»»

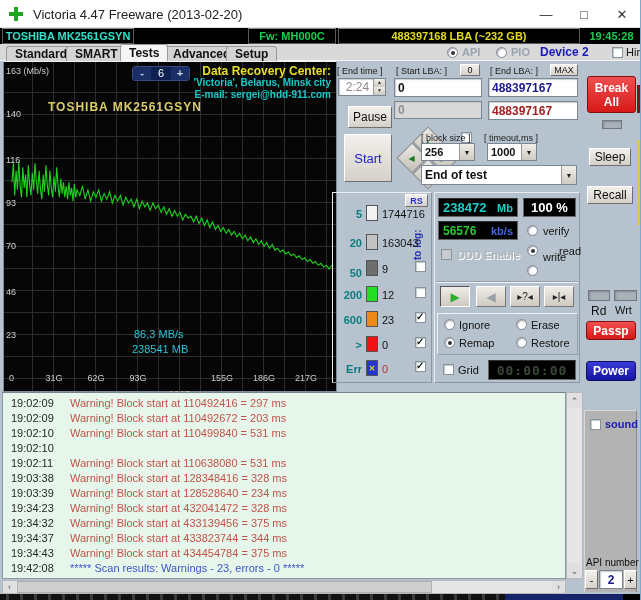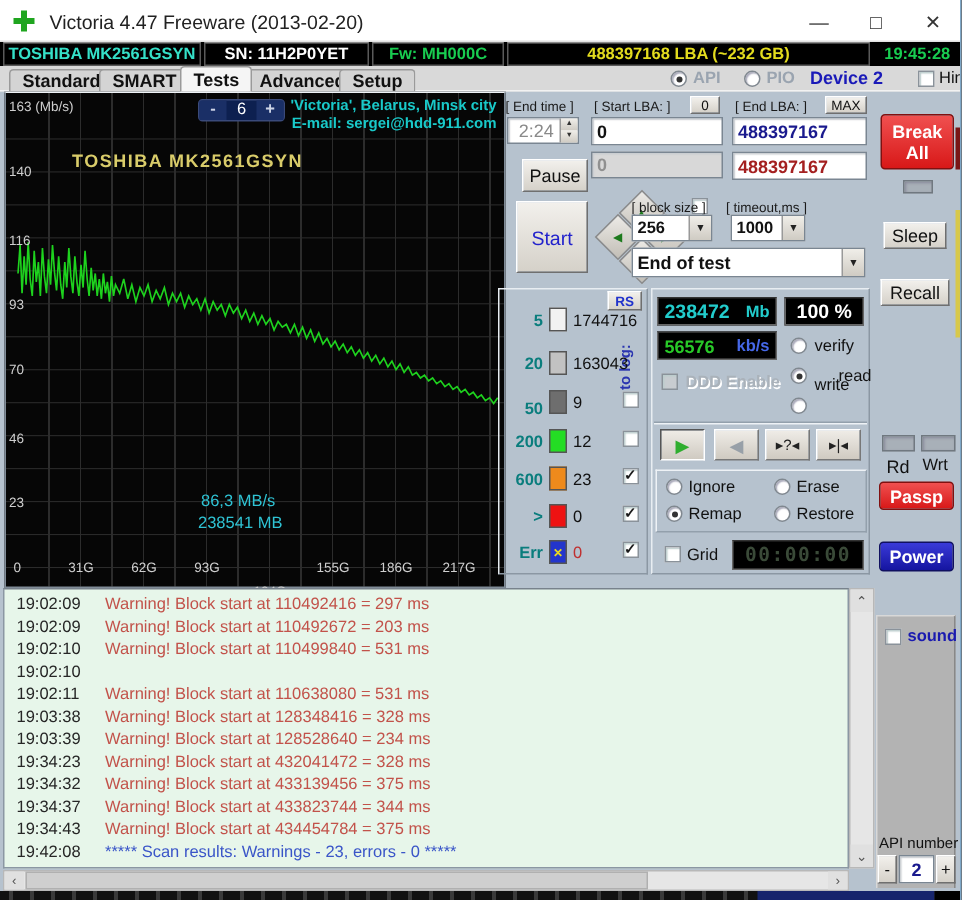"SN: 11H2P0YET" div.seg { html: <div>SN: 11H2P0YET</div> -> none }
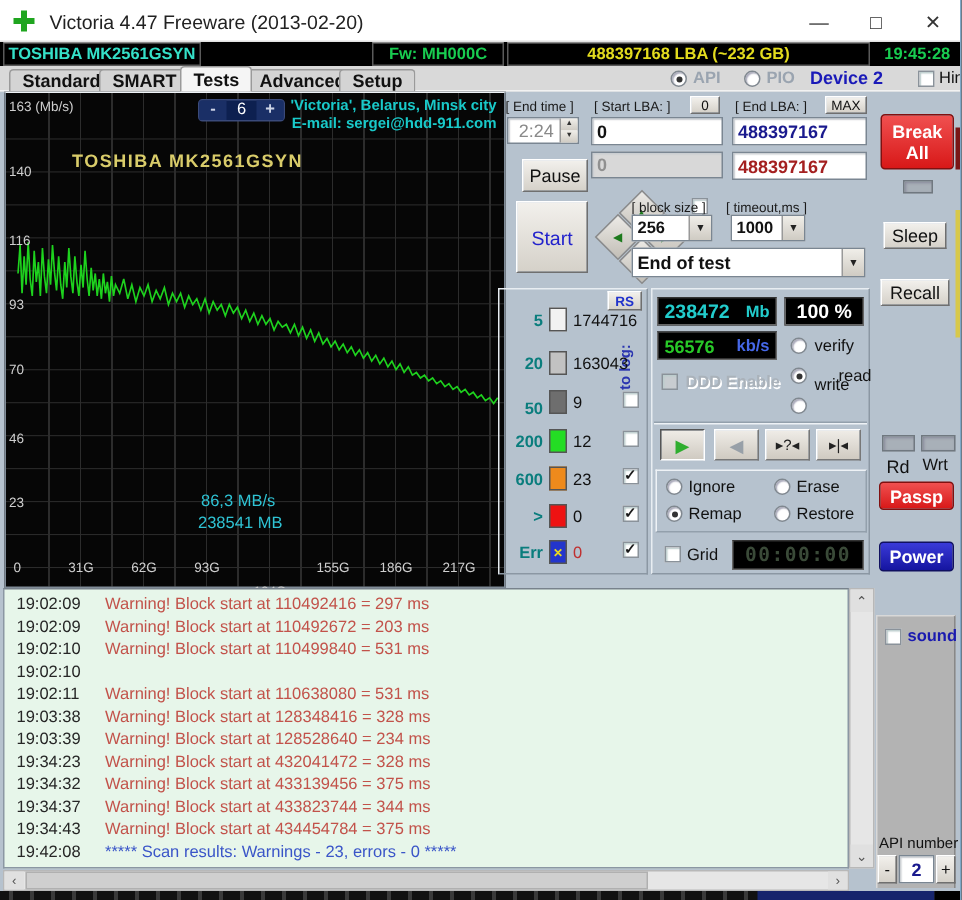"Data Recovery Center:" div.b1 { html: none -> <div>Data Recovery Center:</div> }
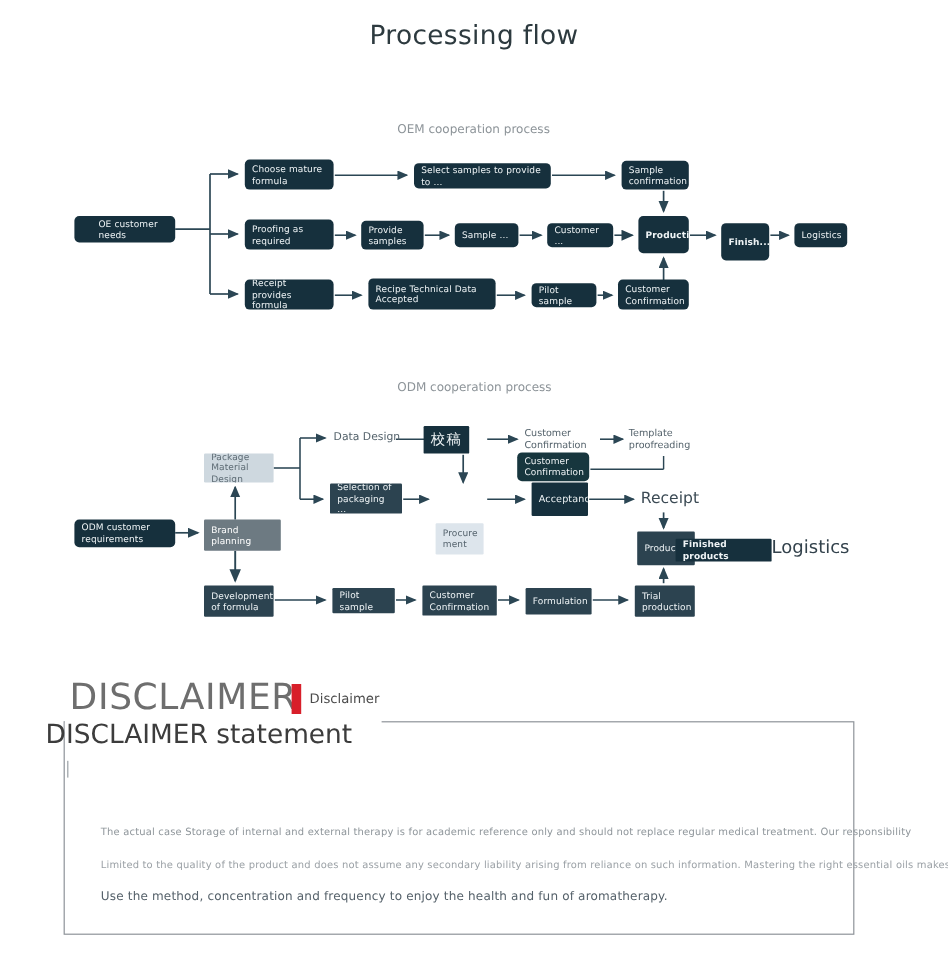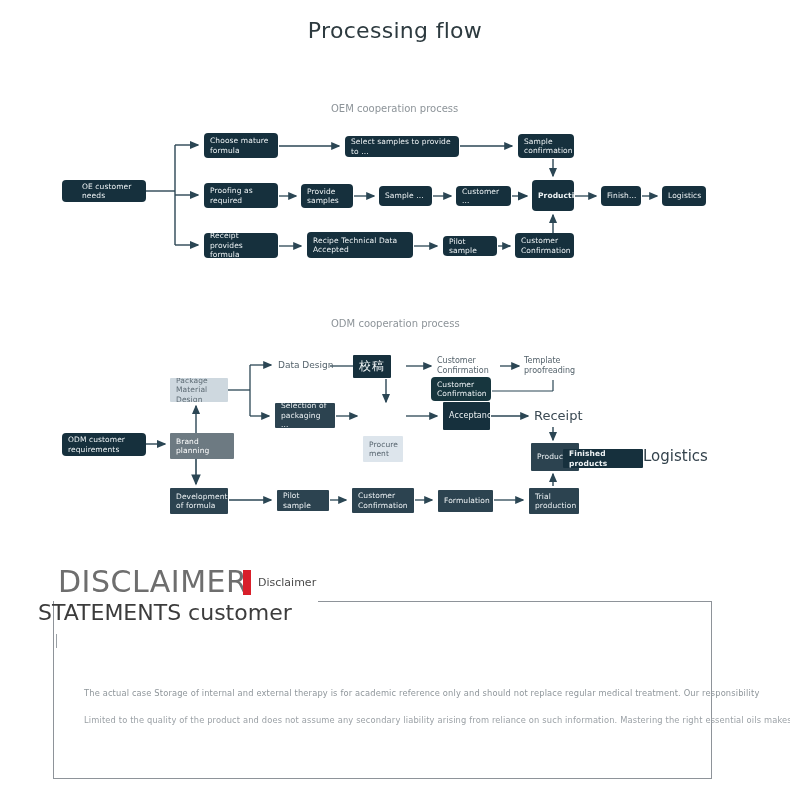"Finish..." div.node { font-weight: none -> bold; height: 20px -> 31px }
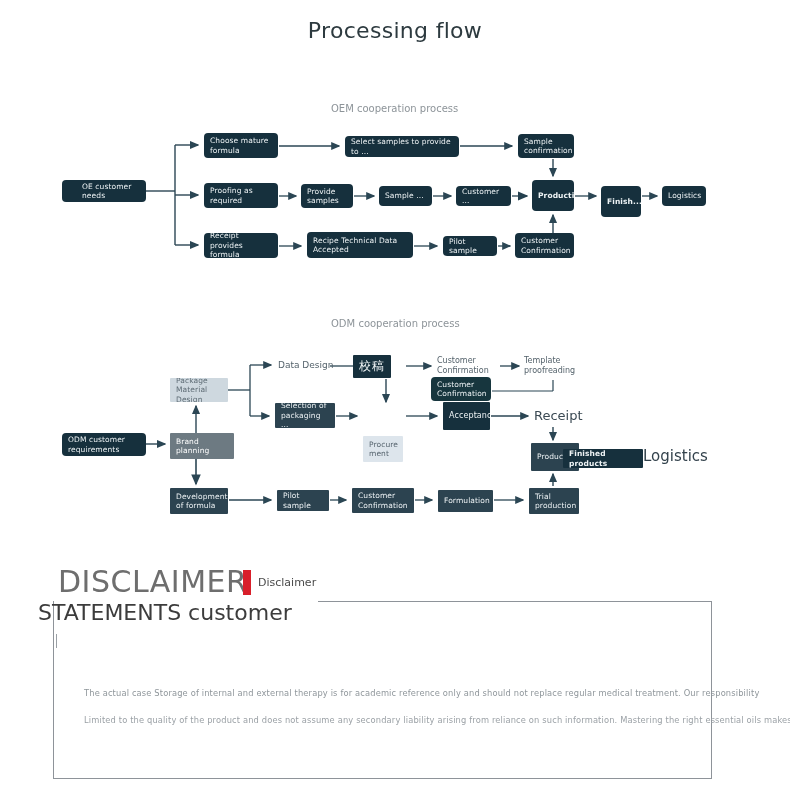"STATEMENTS customer" div { text: STATEMENTS customer -> DISCLAIMER statement }
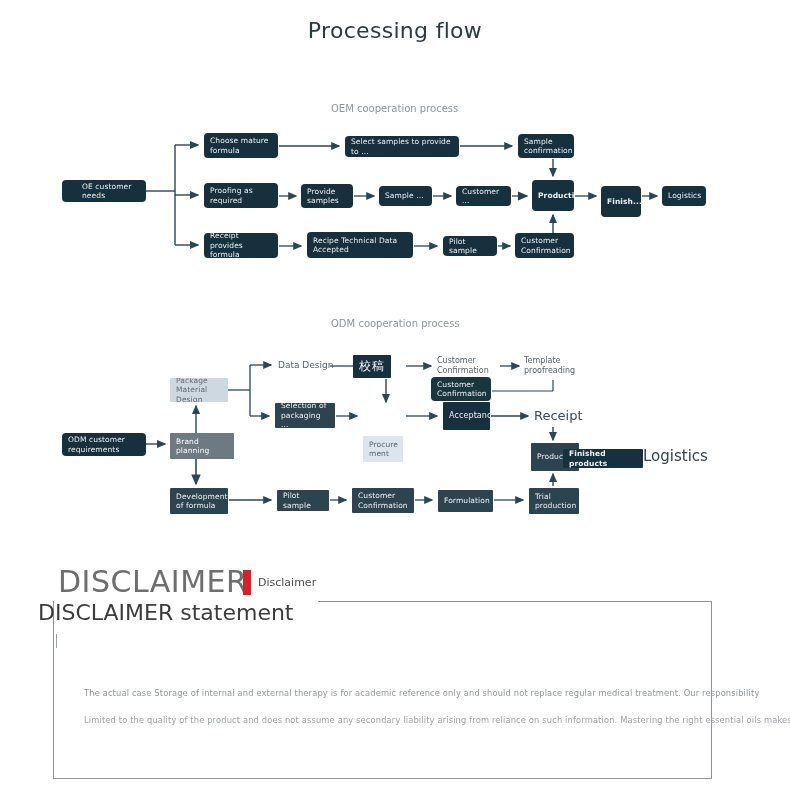"Use the method, concentration and" div.disclaimer-line { html: none -> <div>Use the method, concentration and frequency to enjoy the health and fun of aromatherapy.</div> }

««

▶ _AIM OF THE EXERCISE_: Please return the lines above exactly, with the pictures omitted.

▶ _YOUR SOLUTION_:
"SN: 11H2P0YET" div.seg { html: <div>SN: 11H2P0YET</div> -> none }
"Data Recovery Center:" div.b1 { html: none -> <div>Data Recovery Center:</div> }
"Finish..." div.node { font-weight: none -> bold; height: 20px -> 31px }
"STATEMENTS customer" div { text: STATEMENTS customer -> DISCLAIMER statement }
"Use the method, concentration and" div.disclaimer-line { html: none -> <div>Use the method, concentration and frequency to enjoy the health and fun of aromatherapy.</div> }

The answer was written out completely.